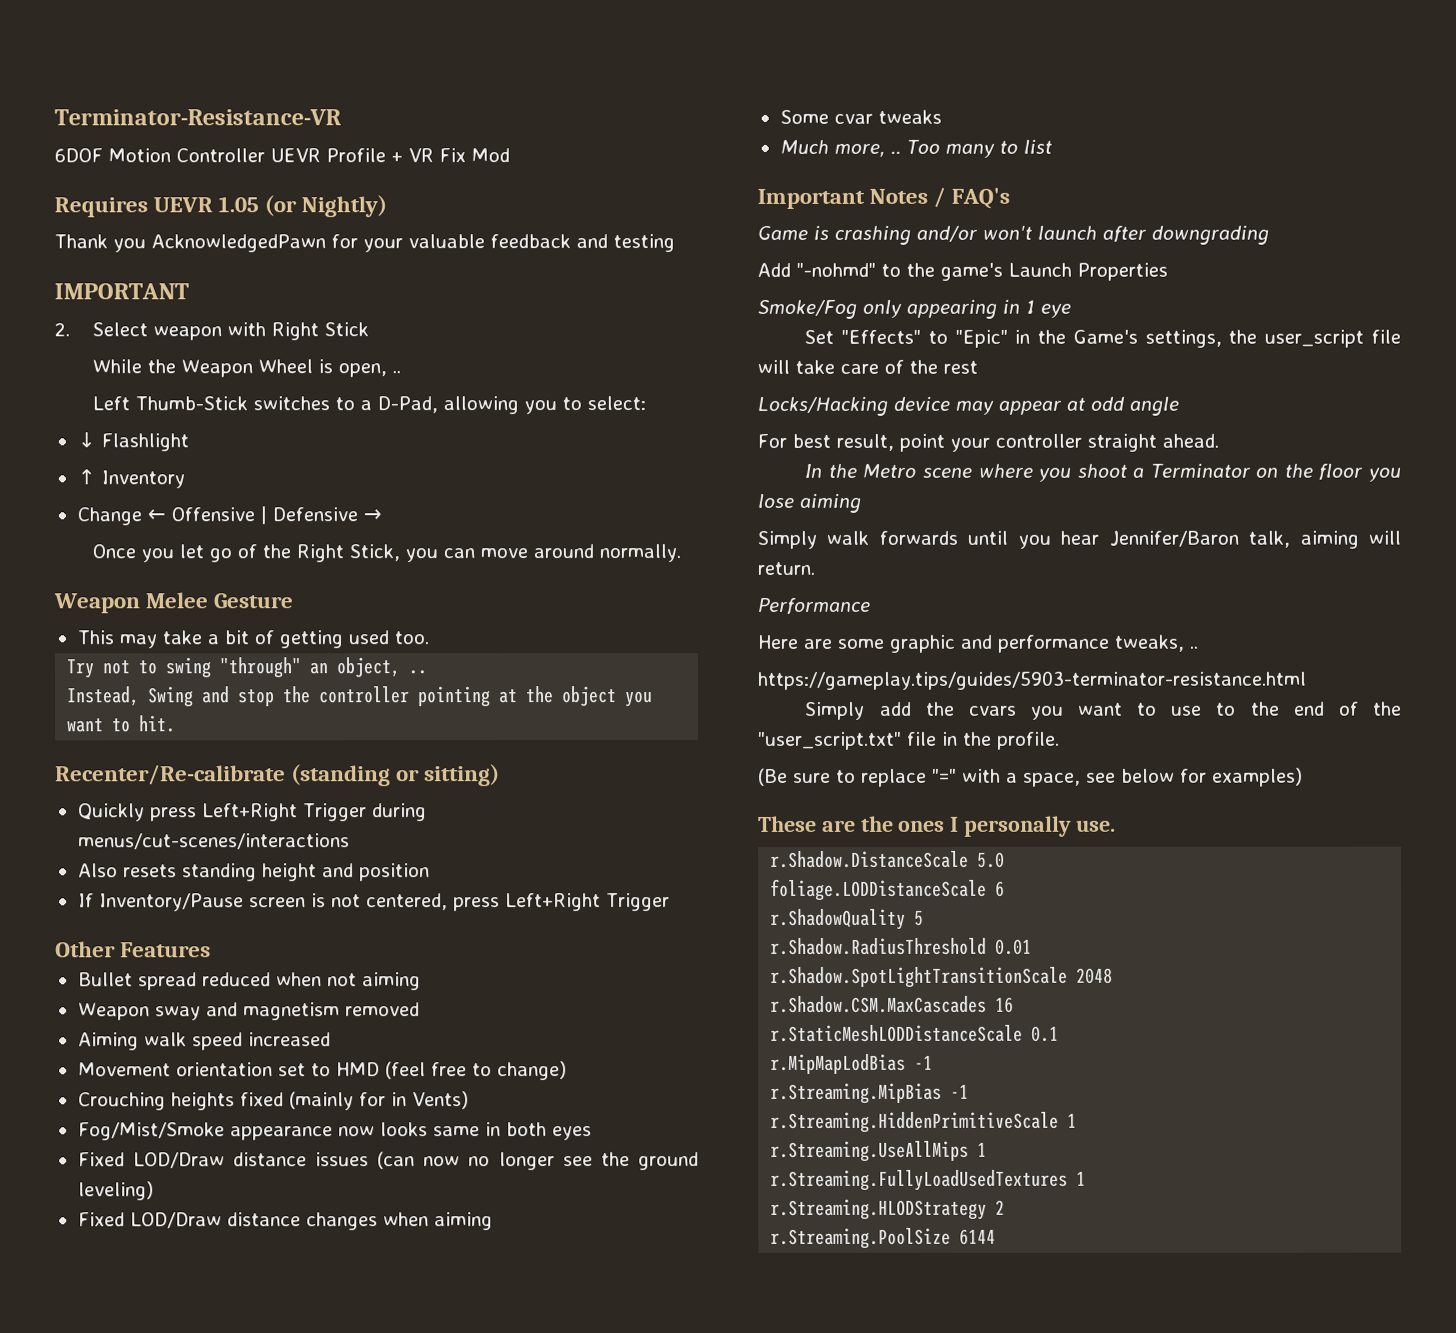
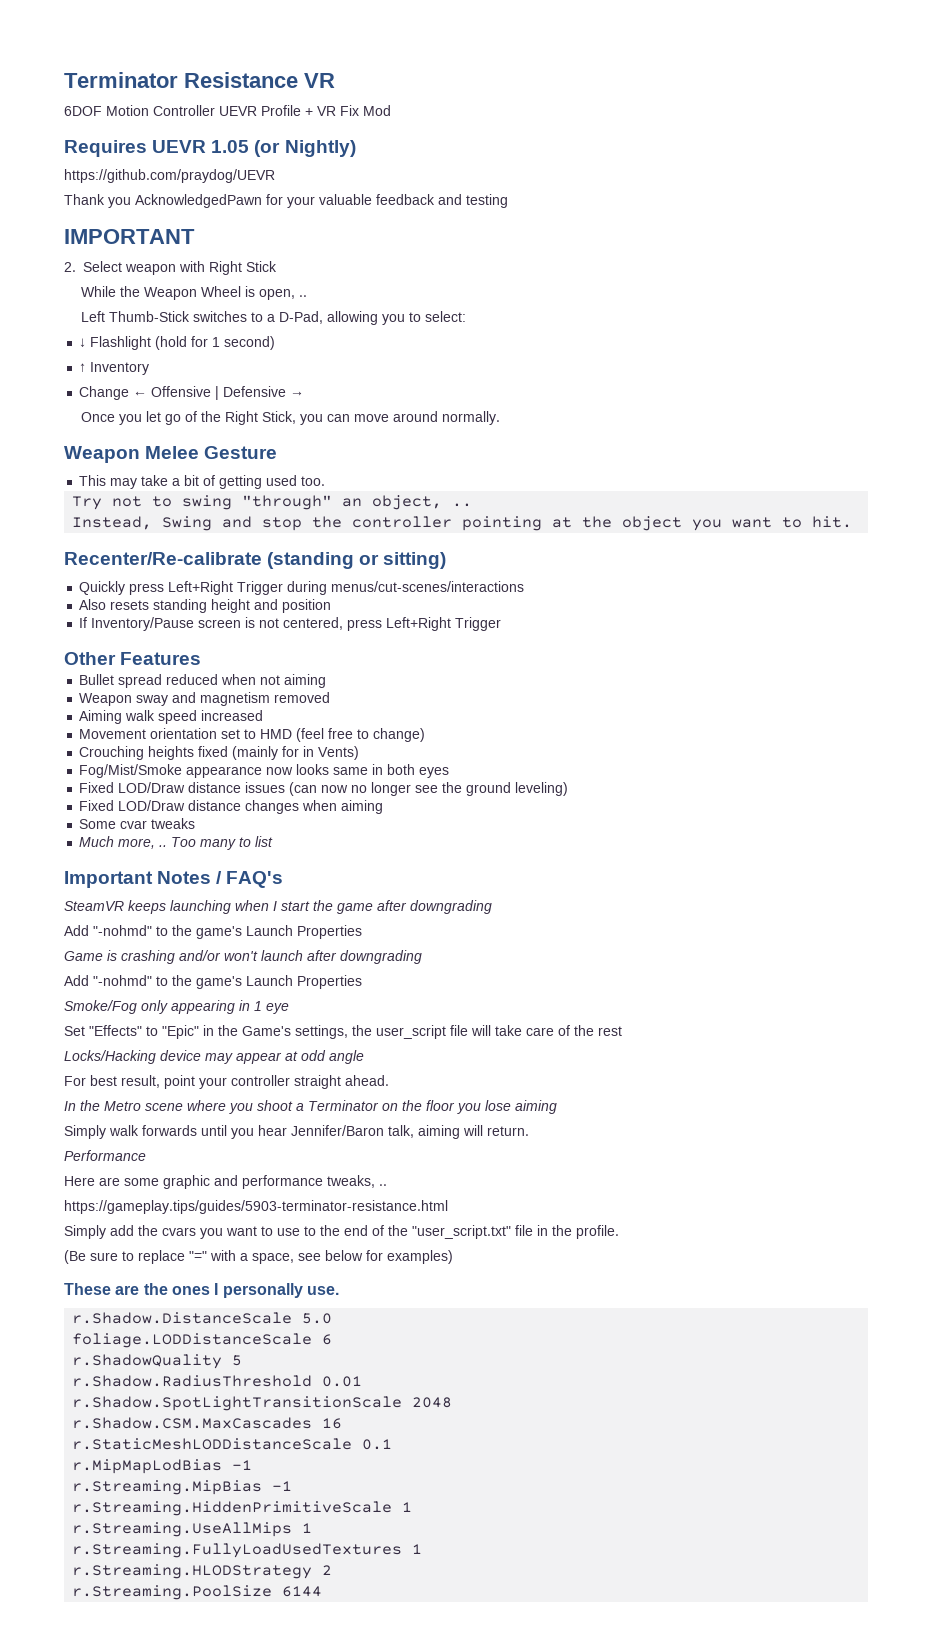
- Terminator-Resistance-VR
+ Terminator Resistance VR
+ https://github.com/praydog/UEVR
- ↓ Flashlight
+ ↓ Flashlight (hold for 1 second)
+ SteamVR keeps launching when I start the game after downgrading
+ Add "-nohmd" to the game's Launch Properties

▶ **Your assignment**: Lines with the word "Resistance" in them are the answer; report each one from the data.

▶ **Your response**:
- Terminator-Resistance-VR
+ Terminator Resistance VR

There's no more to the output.